## Your objective
From the records below, copy out exactly the lines from the one containing "Numéro 59 Jordan" to the one containing "total: 8018.81 -> 6129.32", both included. Add nothing else.

## Study material
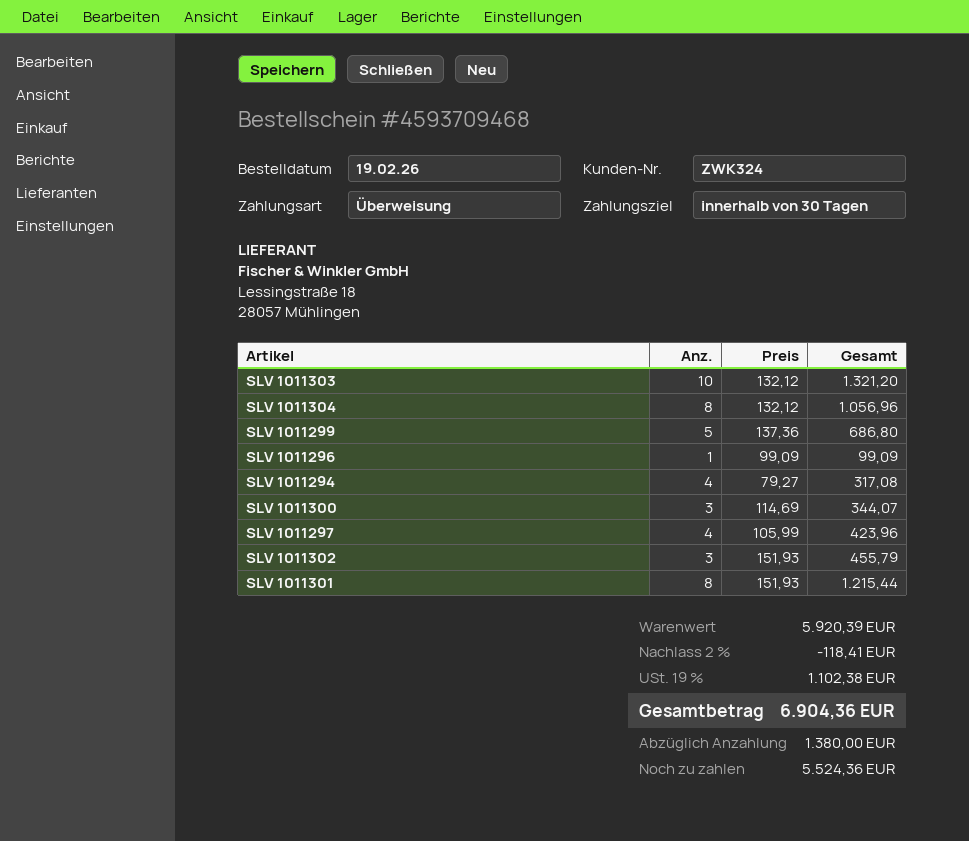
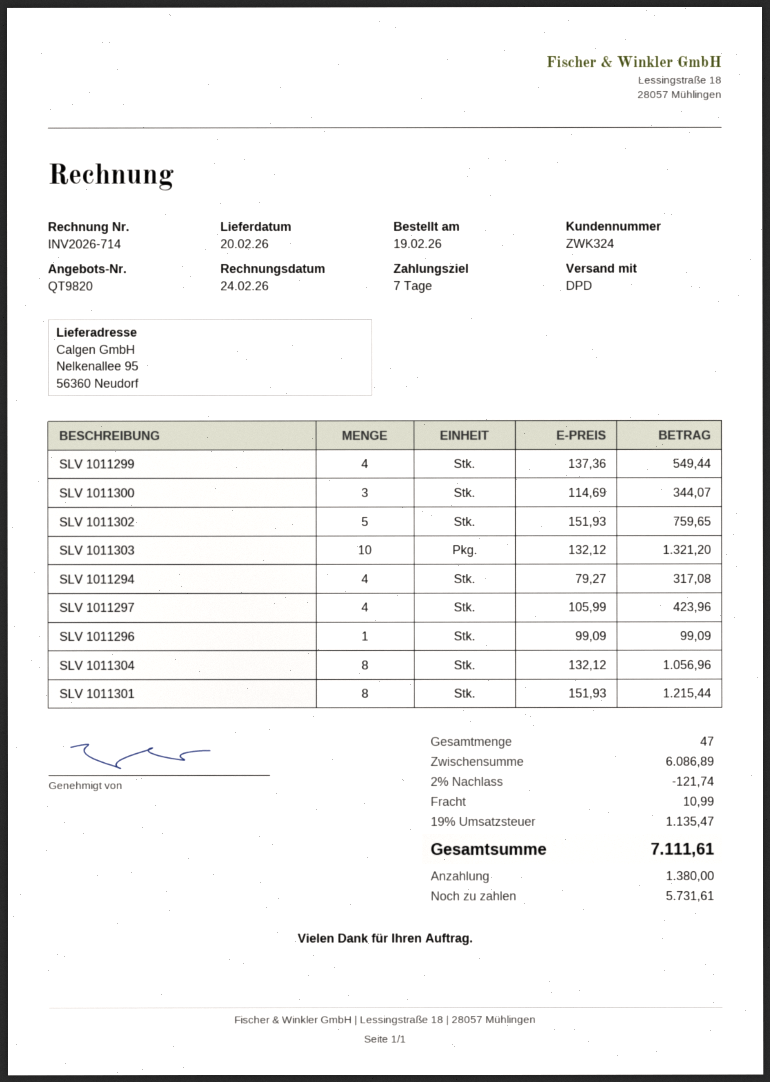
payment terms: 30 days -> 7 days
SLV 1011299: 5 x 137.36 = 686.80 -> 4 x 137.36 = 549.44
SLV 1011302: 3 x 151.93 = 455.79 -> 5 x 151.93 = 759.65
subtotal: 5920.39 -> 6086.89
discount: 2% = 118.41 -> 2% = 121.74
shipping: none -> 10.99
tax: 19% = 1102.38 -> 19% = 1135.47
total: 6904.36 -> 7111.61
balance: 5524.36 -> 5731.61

---

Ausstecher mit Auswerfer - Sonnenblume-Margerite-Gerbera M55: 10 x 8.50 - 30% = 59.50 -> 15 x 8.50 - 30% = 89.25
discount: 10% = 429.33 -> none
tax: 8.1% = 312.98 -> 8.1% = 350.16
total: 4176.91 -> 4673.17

==

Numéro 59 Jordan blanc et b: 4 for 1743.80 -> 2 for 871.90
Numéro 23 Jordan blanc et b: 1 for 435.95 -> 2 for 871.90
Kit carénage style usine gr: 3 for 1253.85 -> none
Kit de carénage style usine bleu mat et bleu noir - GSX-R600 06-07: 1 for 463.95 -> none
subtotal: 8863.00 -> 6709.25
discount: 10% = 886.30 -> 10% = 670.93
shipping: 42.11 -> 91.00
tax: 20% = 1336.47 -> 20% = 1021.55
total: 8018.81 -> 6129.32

## Written solution
Numéro 59 Jordan blanc et b: 4 for 1743.80 -> 2 for 871.90
Numéro 23 Jordan blanc et b: 1 for 435.95 -> 2 for 871.90
Kit carénage style usine gr: 3 for 1253.85 -> none
Kit de carénage style usine bleu mat et bleu noir - GSX-R600 06-07: 1 for 463.95 -> none
subtotal: 8863.00 -> 6709.25
discount: 10% = 886.30 -> 10% = 670.93
shipping: 42.11 -> 91.00
tax: 20% = 1336.47 -> 20% = 1021.55
total: 8018.81 -> 6129.32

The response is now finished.